• [Given entries]
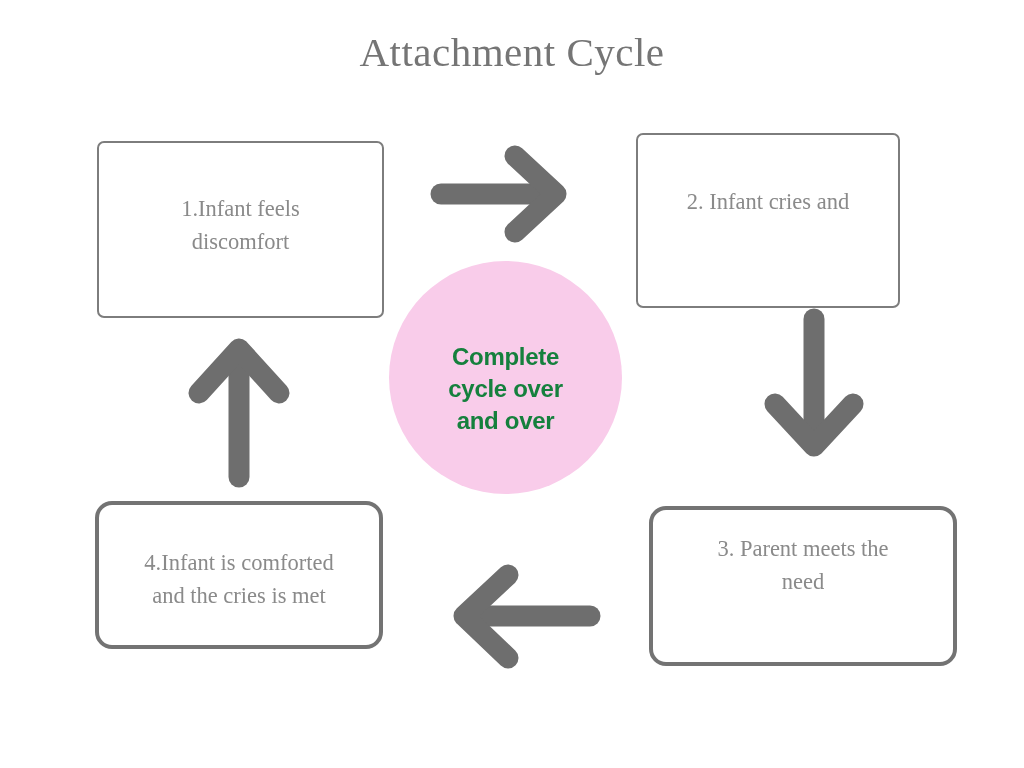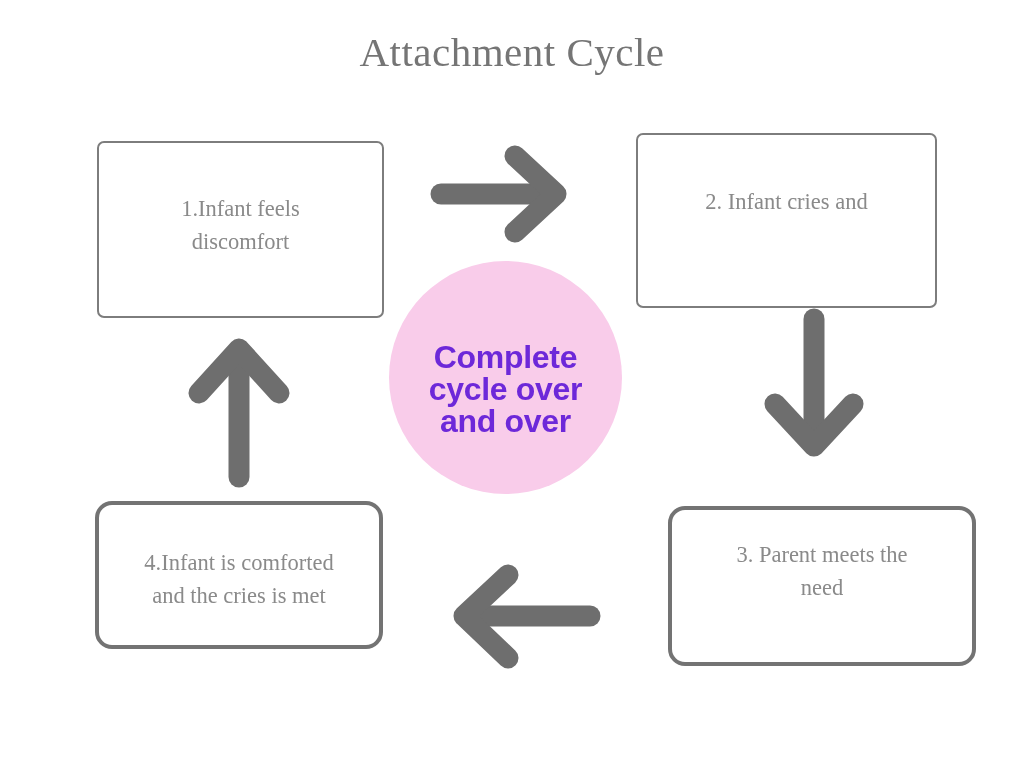"2. Infant cries and" #box-2 { width: 301px -> 264px }
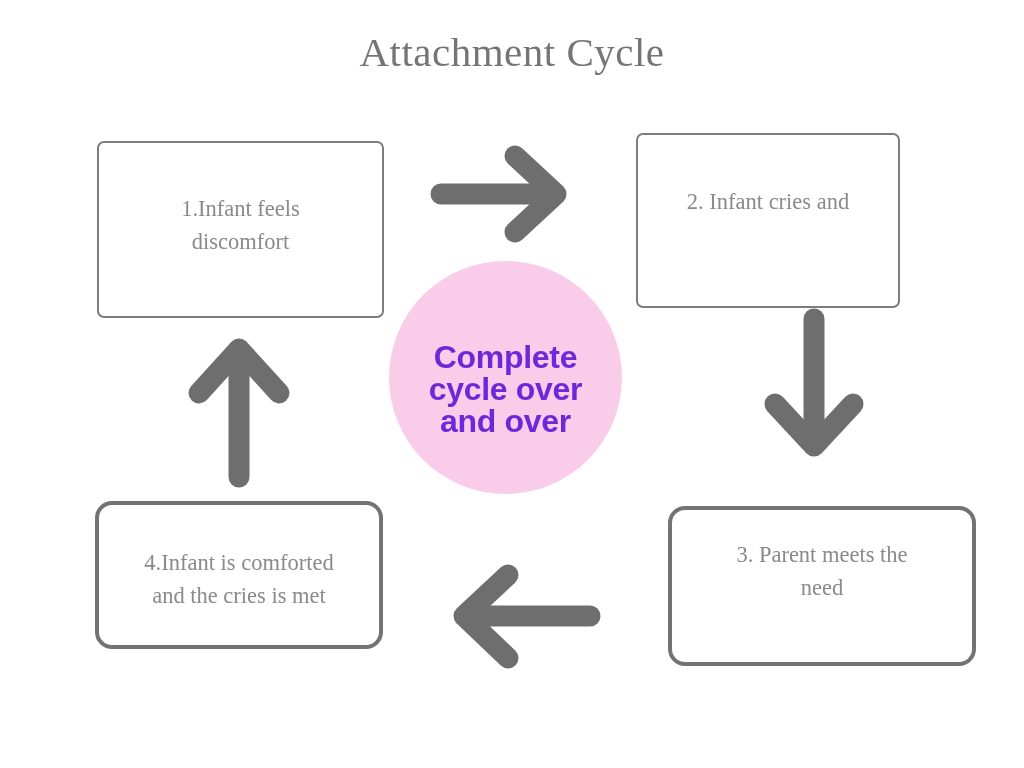"Complete" #center-circle .circle-text { color: #6d28d9 -> #15803d; font-size: 32px -> 24px }
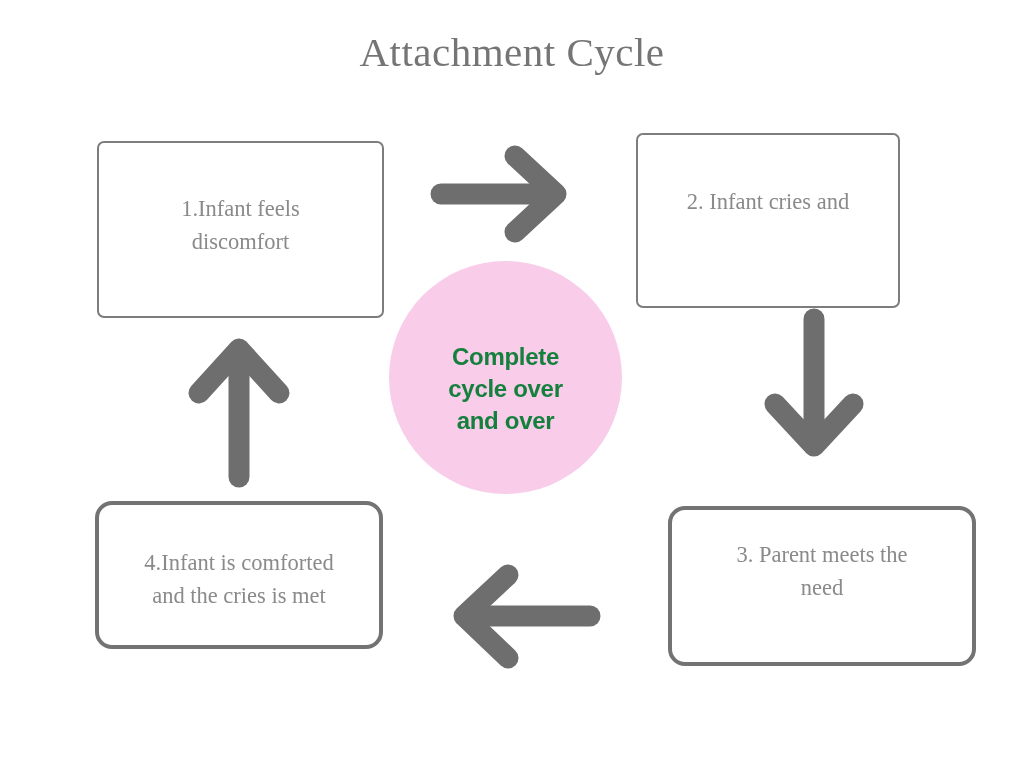"3. Parent meets the" #box-3 { left: 668px -> 649px; padding-top: 28px -> 22px }
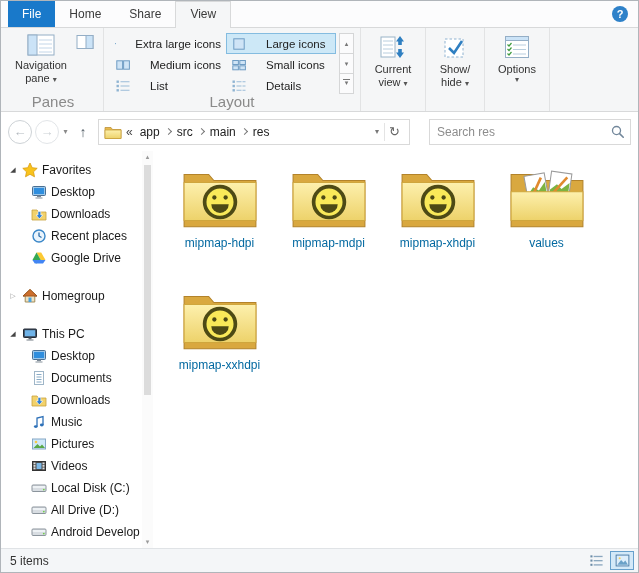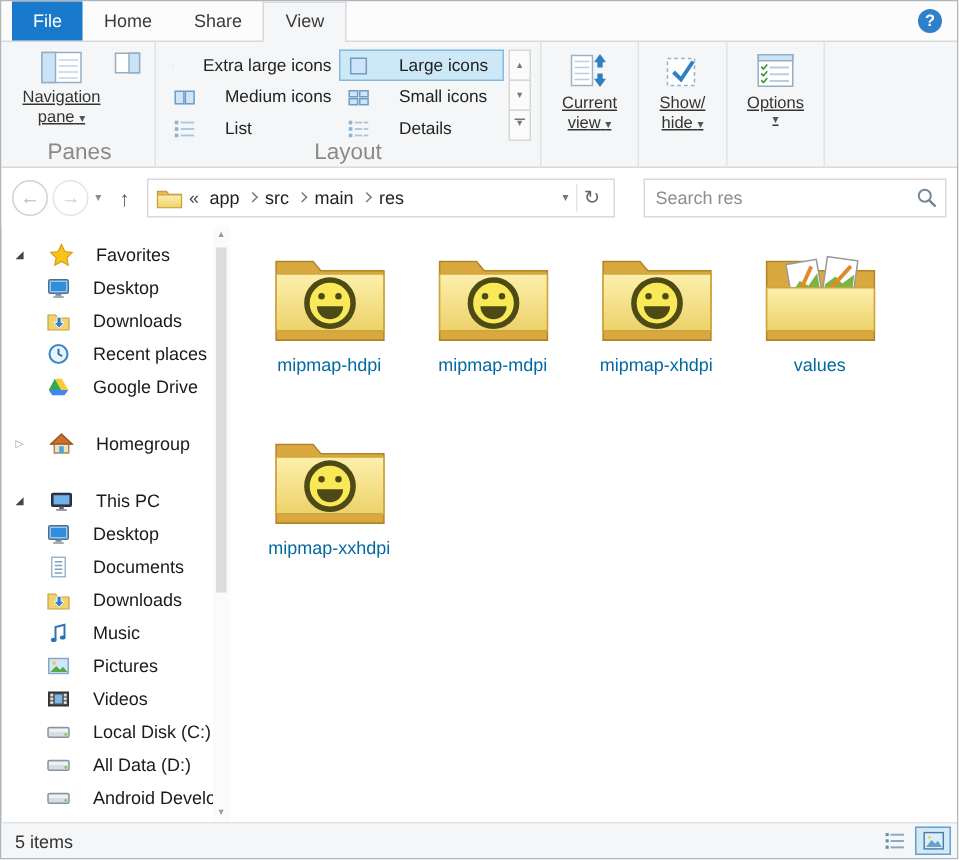"Navigation" .bigbtn { text-decoration: underline -> none }
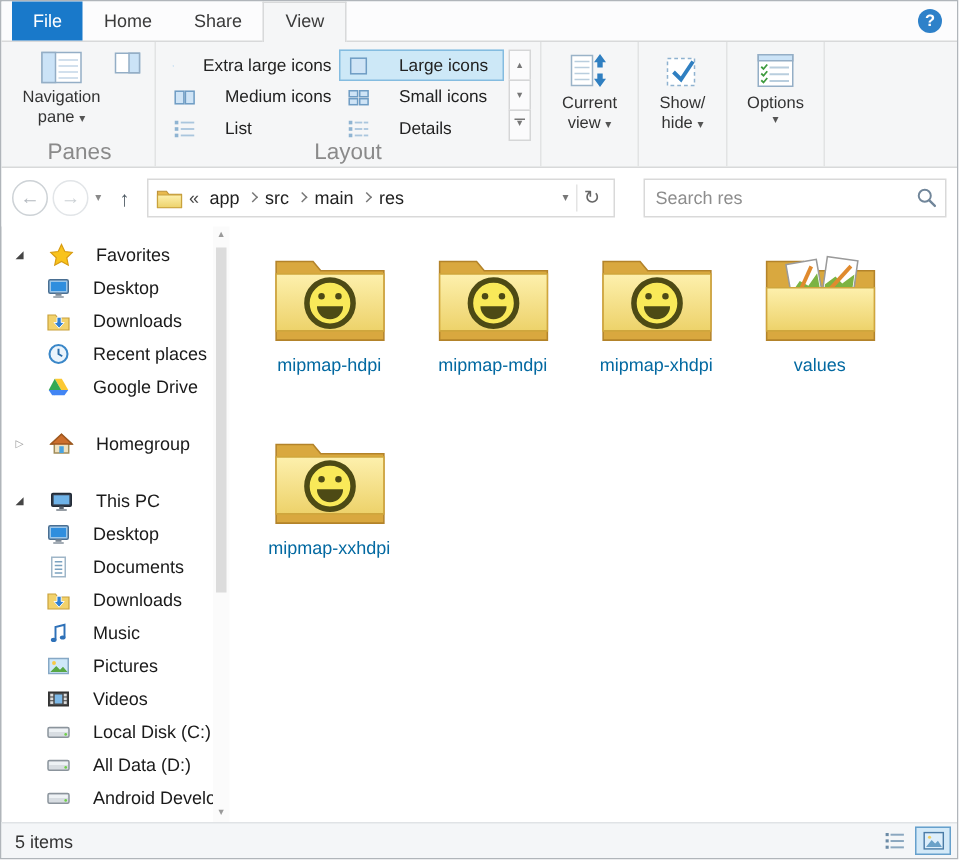"Favorites" .sb-row { gap: 15px -> 4px }
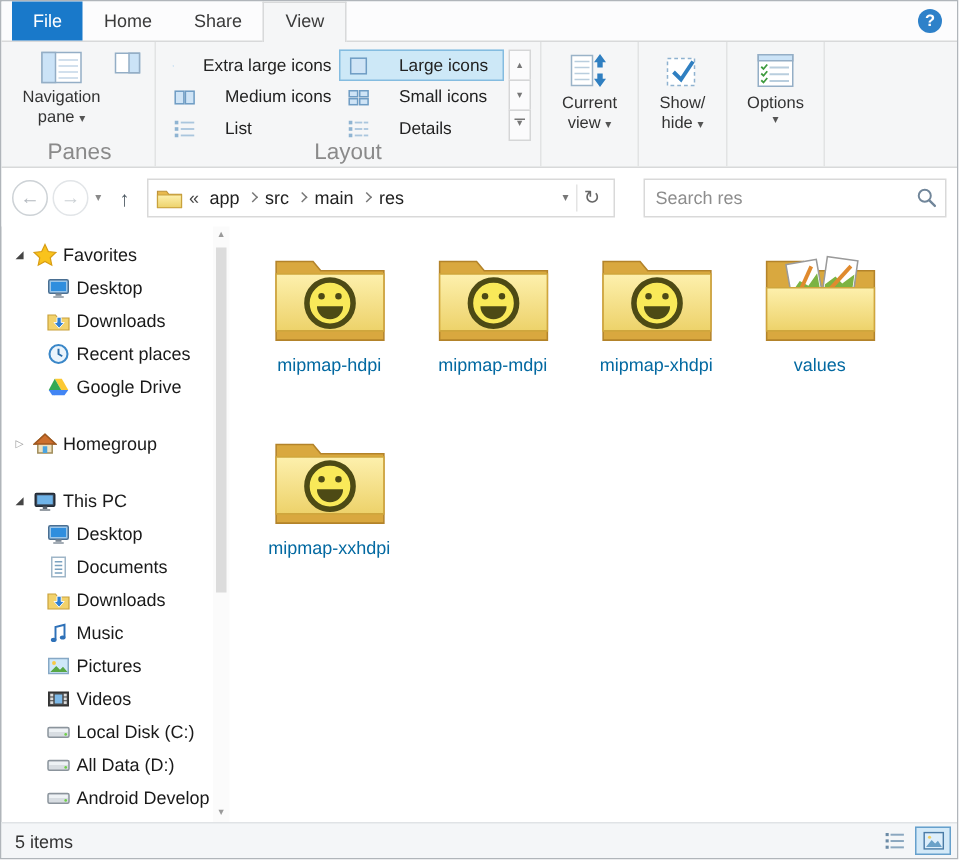"All Data (D:)" span { text: Data -> Drive }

• [Required work] Quote, word for word and nothing more, every line from the line with "text-decoration: underline ->" to the end of the entries, including both ends; skip any pictures.

• [Reply to the task]
"Navigation" .bigbtn { text-decoration: underline -> none }
"Favorites" .sb-row { gap: 15px -> 4px }
"All Data (D:)" span { text: Data -> Drive }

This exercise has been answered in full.